What to produce
The response should contain only those lines of the entries below that include the string "child".

Exercise inputs
- - -
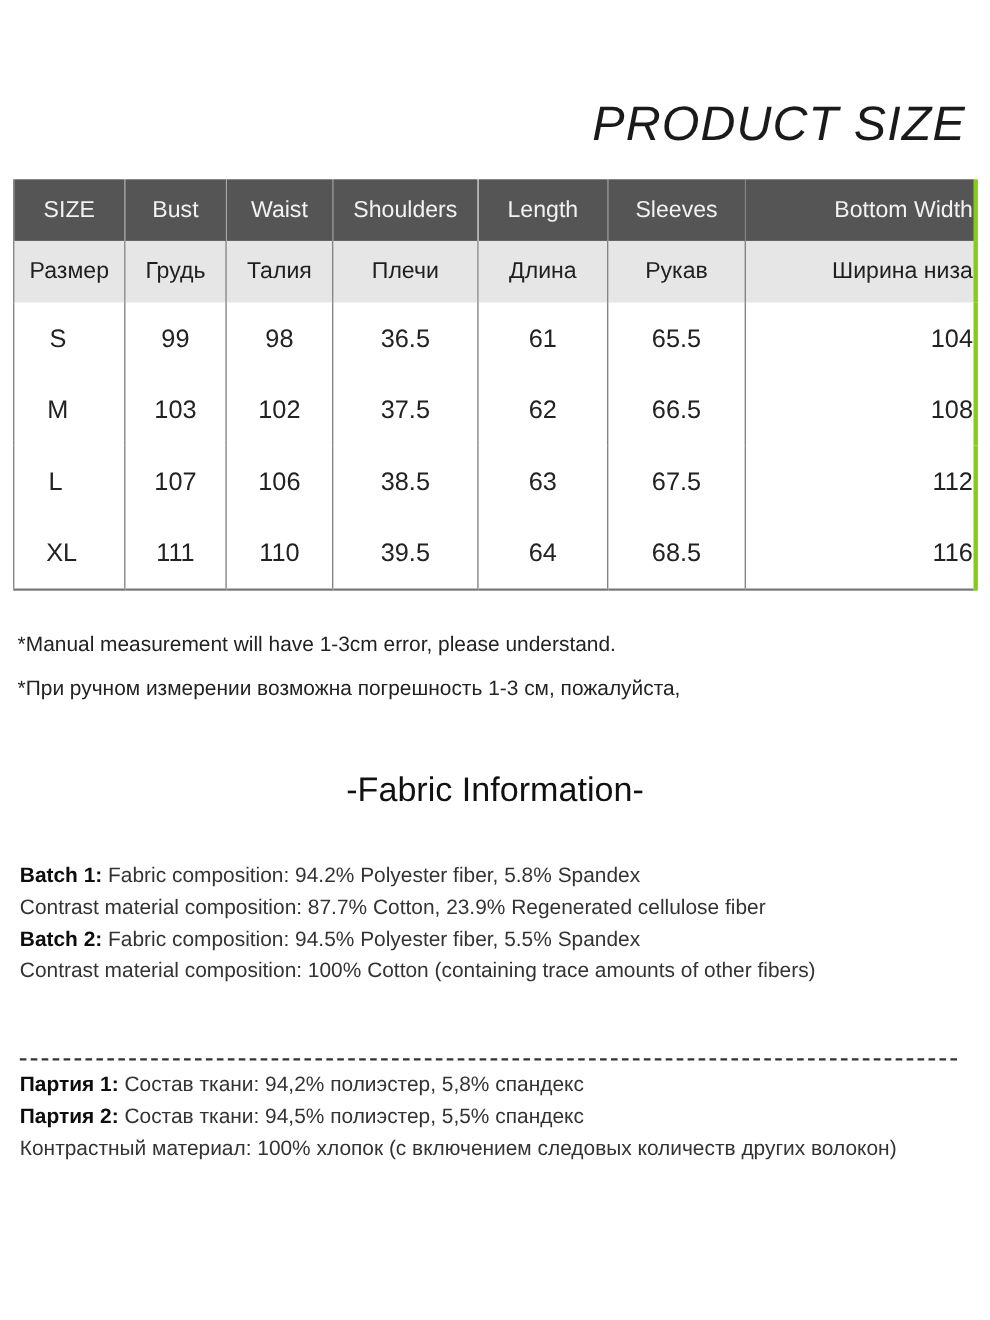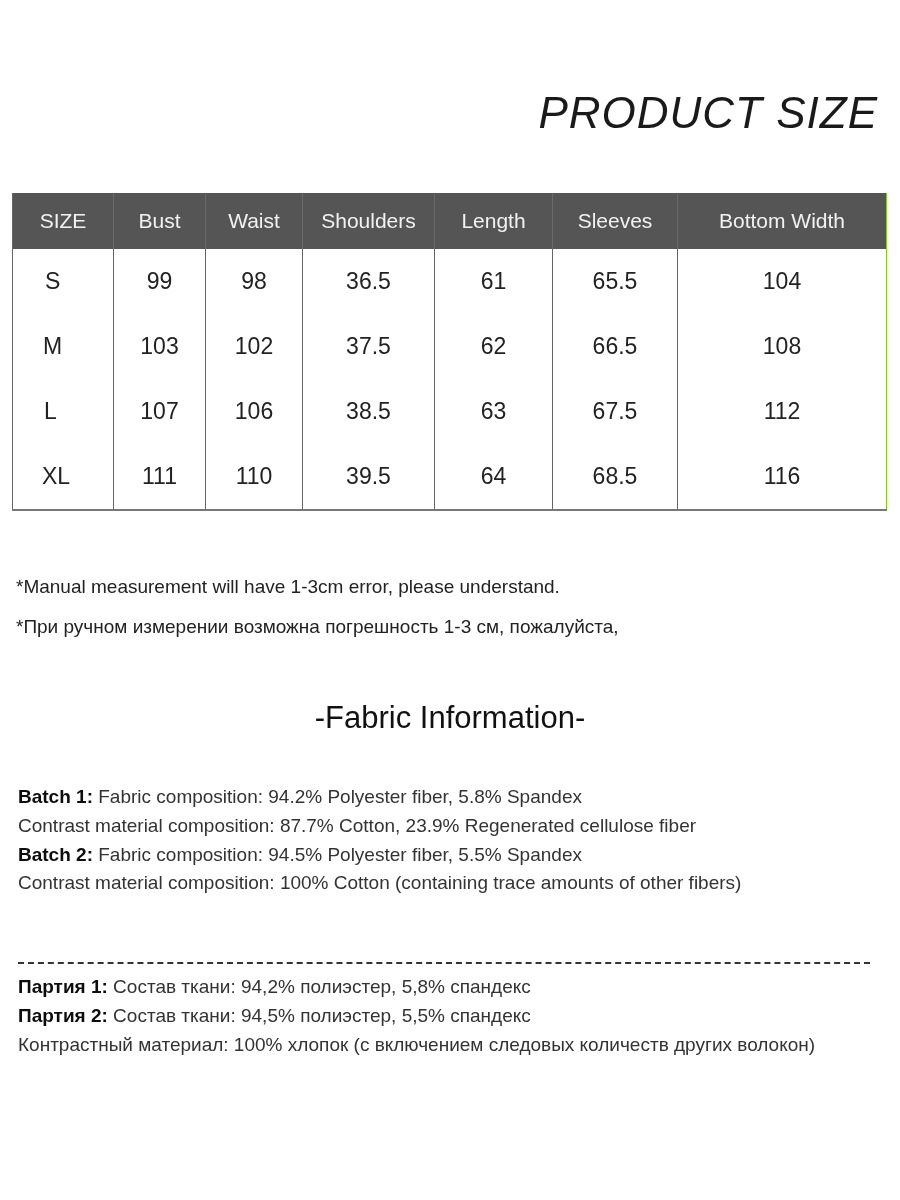--- a/index.html
+++ b/index.html
@@ -7,7 +7,7 @@
          font-family:"Liberation Sans", "DejaVu Sans", sans-serif; color:#1a1a1a; }
   .title { position:absolute; left:0; width:878px; top:88px; text-align:right;
            font-size:44px; letter-spacing:1px; color:#1a1a1a;font-style:italic; }
-  .size-table { position:absolute; left:12px; top:193px; width:874px;
+  .size-table { position:absolute; left:12px; top:163px; width:874px;
                 border-collapse:collapse; table-layout:fixed; }
   .size-table th, .size-table td { text-align:center; padding:0; font-weight:normal;
                 white-space:nowrap; overflow:hidden; }

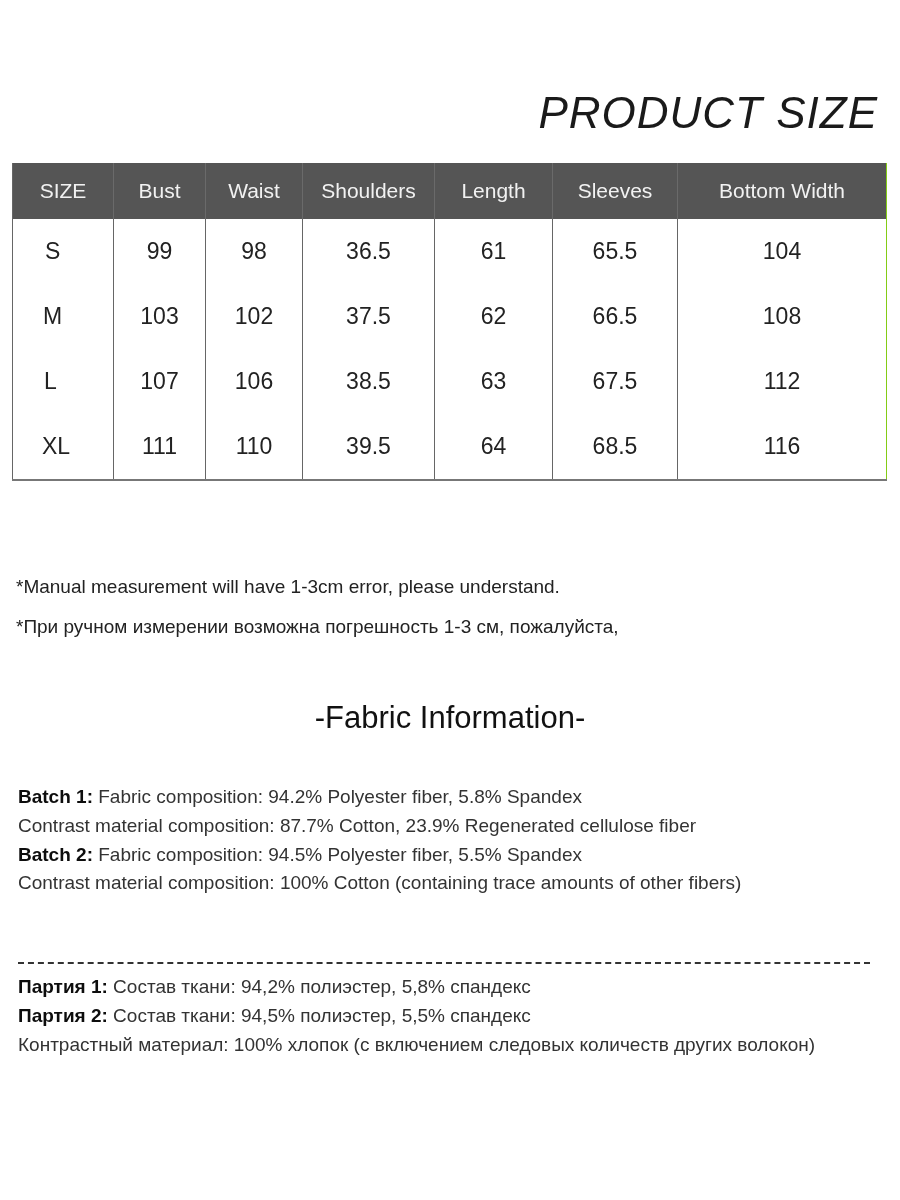--- a/index.html
+++ b/index.html
@@ -18,7 +18,7 @@
   .size-table tr.hdr-en th:first-child, .size-table tr.hdr-ru th:first-child { border-left:1px solid #666; }
   .size-table td { height:65px; font-size:23px; color:#222; border-left:1px solid #666; }
   .size-table tr:last-child td { border-bottom:2px solid #777; }
-  .size-table td:last-child, .size-table th:last-child { border-right:1px solid #84cc16; }
+  .size-table td:last-child, .size-table th:last-child { border-right:4px solid #84cc16;text-align:right; }
   .note { position:absolute; left:16px; font-size:19px; color:#222; }
   .fabric-title { position:absolute; left:0; width:900px; top:700px; text-align:center;
                   font-size:31px; color:#111; }

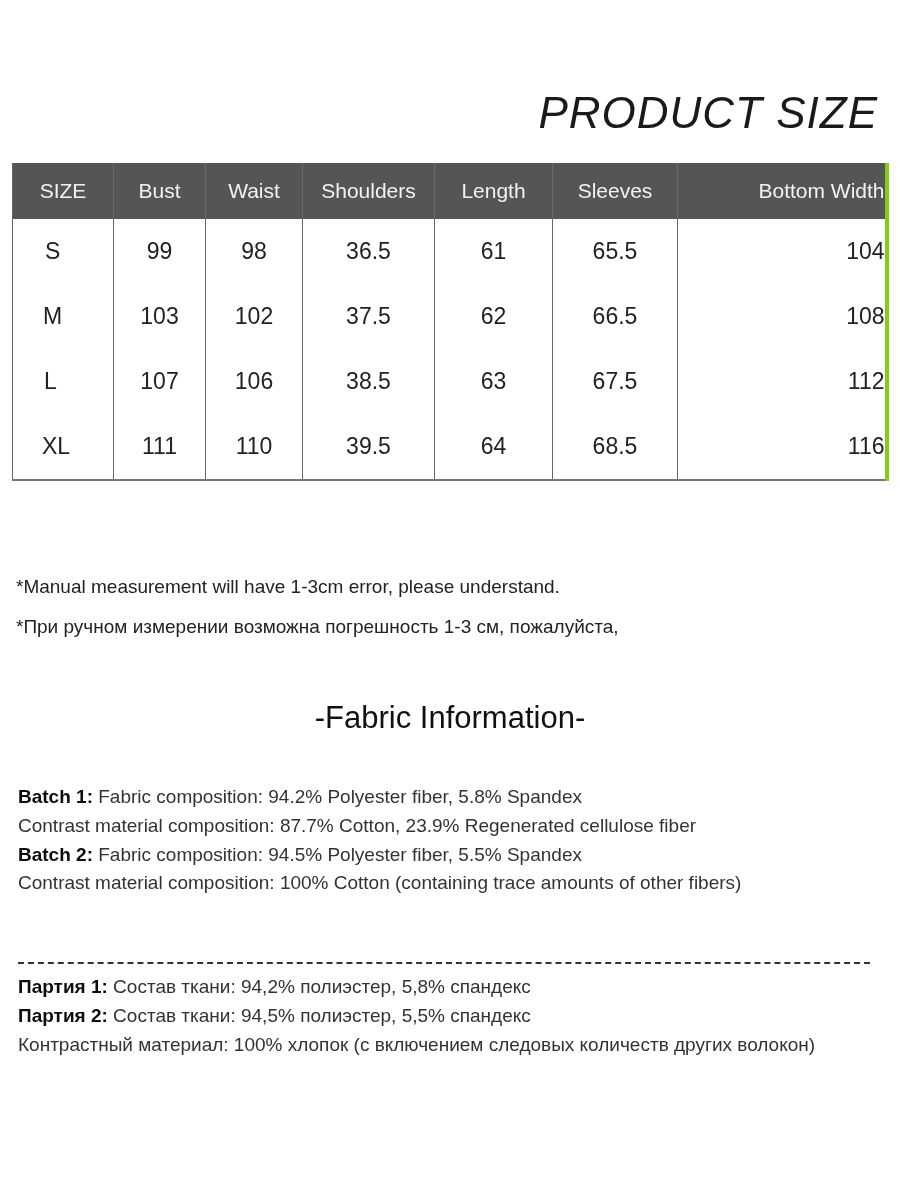--- a/index.html
+++ b/index.html
@@ -51,6 +51,15 @@
     <th>Length</th>
     <th>Sleeves</th>
     <th>Bottom Width</th>
+  </tr>
+  <tr class="hdr-ru">
+    <th>Размер</th>
+    <th>Грудь</th>
+    <th>Талия</th>
+    <th>Плечи</th>
+    <th>Длина</th>
+    <th>Рукав</th>
+    <th>Ширина низа</th>
   </tr>
   <tr>
     <td style="text-align:left;padding-left:32px">S</td>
- - -
Exercise response
   .size-table tr.hdr-en th:first-child, .size-table tr.hdr-ru th:first-child { border-left:1px solid #666; }
   .size-table tr:last-child td { border-bottom:2px solid #777; }
-  .size-table td:last-child, .size-table th:last-child { border-right:1px solid #84cc16; }
+  .size-table td:last-child, .size-table th:last-child { border-right:4px solid #84cc16;text-align:right; }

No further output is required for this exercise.